About this task = Copy every entry below verbatim, except for images.

(Difference listings)
* * * * * * * * *

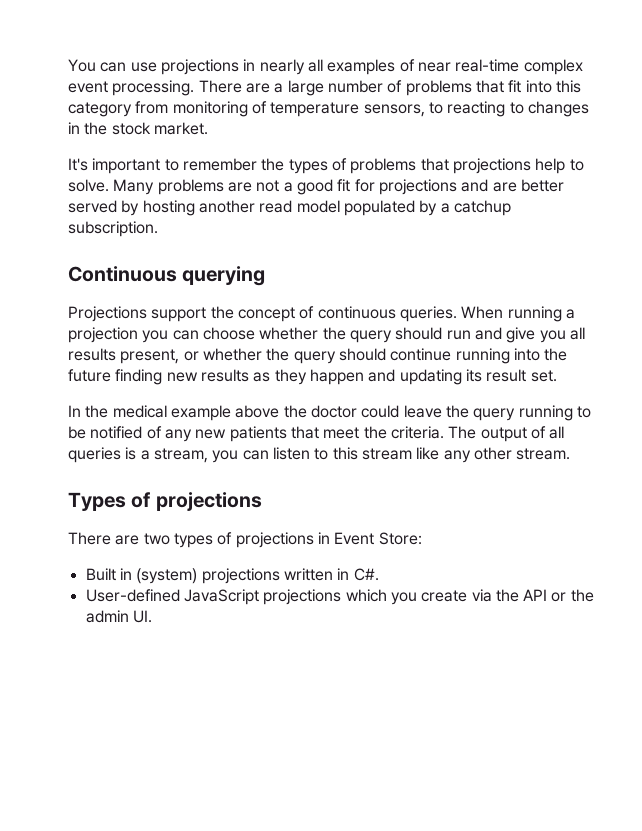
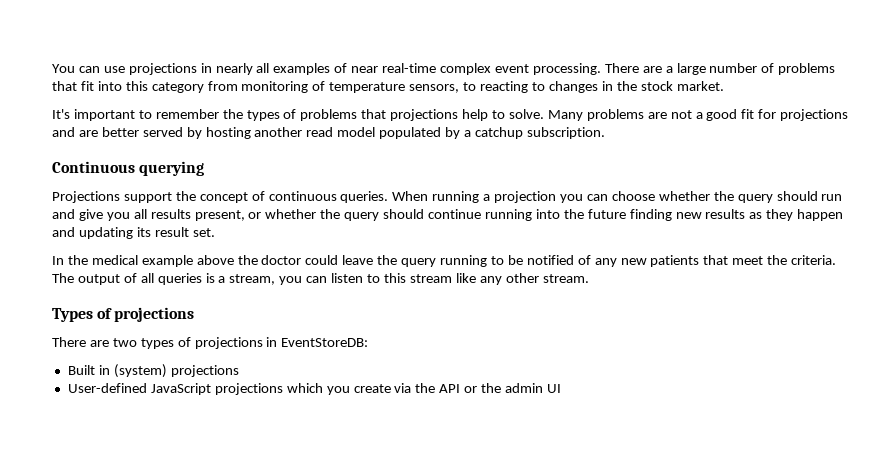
- There are two types of projections in Event Store:
+ There are two types of projections in EventStoreDB:
- Built in (system) projections written in C#.
+ Built in (system) projections
- User-defined JavaScript projections which you create via the API or the admin UI.
+ User-defined JavaScript projections which you create via the API or the admin UI

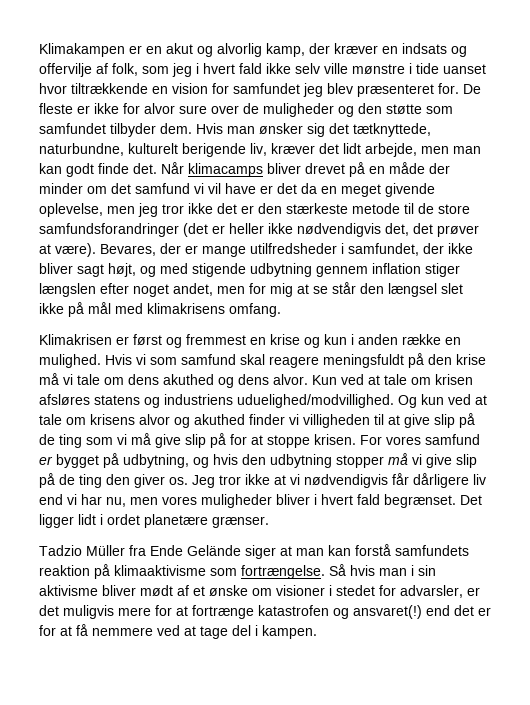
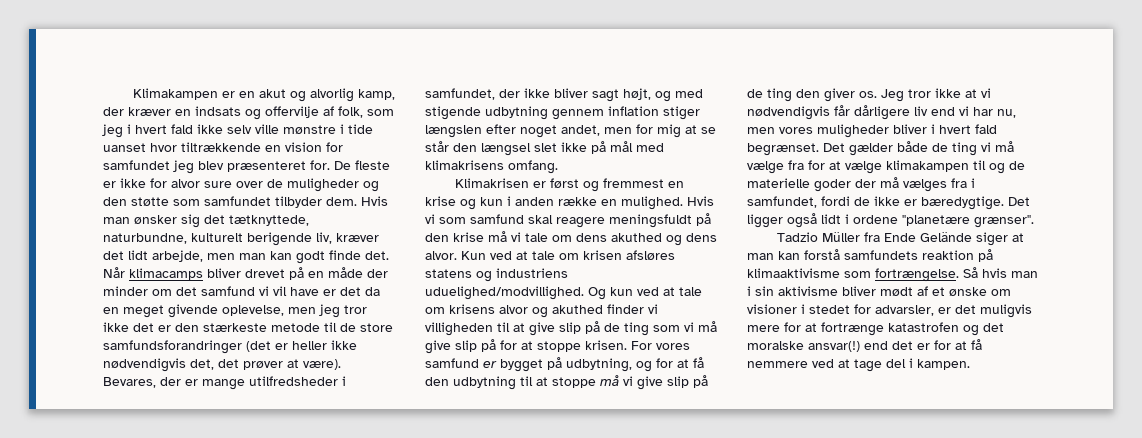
- For vores samfund er bygget på udbytning, og hvis den udbytning stopper må vi give slip på de ting den giver os.
+ For vores samfund er bygget på udbytning, og for at få den udbytning til at stoppe må vi give slip på de ting den giver os.
- Det ligger lidt i ordet planetære grænser.
+ Det gælder både de ting vi må vælge fra for at vælge klimakampen til og de materielle goder der må vælges fra i samfundet, fordi de ikke er bæredygtige. Det ligger også lidt i ordene "planetære grænser".
- Så hvis man i sin aktivisme bliver mødt af et ønske om visioner i stedet for advarsler, er det muligvis mere for at fortrænge katastrofen og ansvaret(!) end det er for at få nemmere ved at tage del i kampen.
+ Så hvis man i sin aktivisme bliver mødt af et ønske om visioner i stedet for advarsler, er det muligvis mere for at fortrænge katastrofen og det moralske ansvar(!) end det er for at få nemmere ved at tage del i kampen.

* * * * * * * * *

Answer section =
- There are two types of projections in Event Store:
+ There are two types of projections in EventStoreDB:
- Built in (system) projections written in C#.
+ Built in (system) projections
- User-defined JavaScript projections which you create via the API or the admin UI.
+ User-defined JavaScript projections which you create via the API or the admin UI

- For vores samfund er bygget på udbytning, og hvis den udbytning stopper må vi give slip på de ting den giver os.
+ For vores samfund er bygget på udbytning, og for at få den udbytning til at stoppe må vi give slip på de ting den giver os.
- Det ligger lidt i ordet planetære grænser.
+ Det gælder både de ting vi må vælge fra for at vælge klimakampen til og de materielle goder der må vælges fra i samfundet, fordi de ikke er bæredygtige. Det ligger også lidt i ordene "planetære grænser".
- Så hvis man i sin aktivisme bliver mødt af et ønske om visioner i stedet for advarsler, er det muligvis mere for at fortrænge katastrofen og ansvaret(!) end det er for at få nemmere ved at tage del i kampen.
+ Så hvis man i sin aktivisme bliver mødt af et ønske om visioner i stedet for advarsler, er det muligvis mere for at fortrænge katastrofen og det moralske ansvar(!) end det er for at få nemmere ved at tage del i kampen.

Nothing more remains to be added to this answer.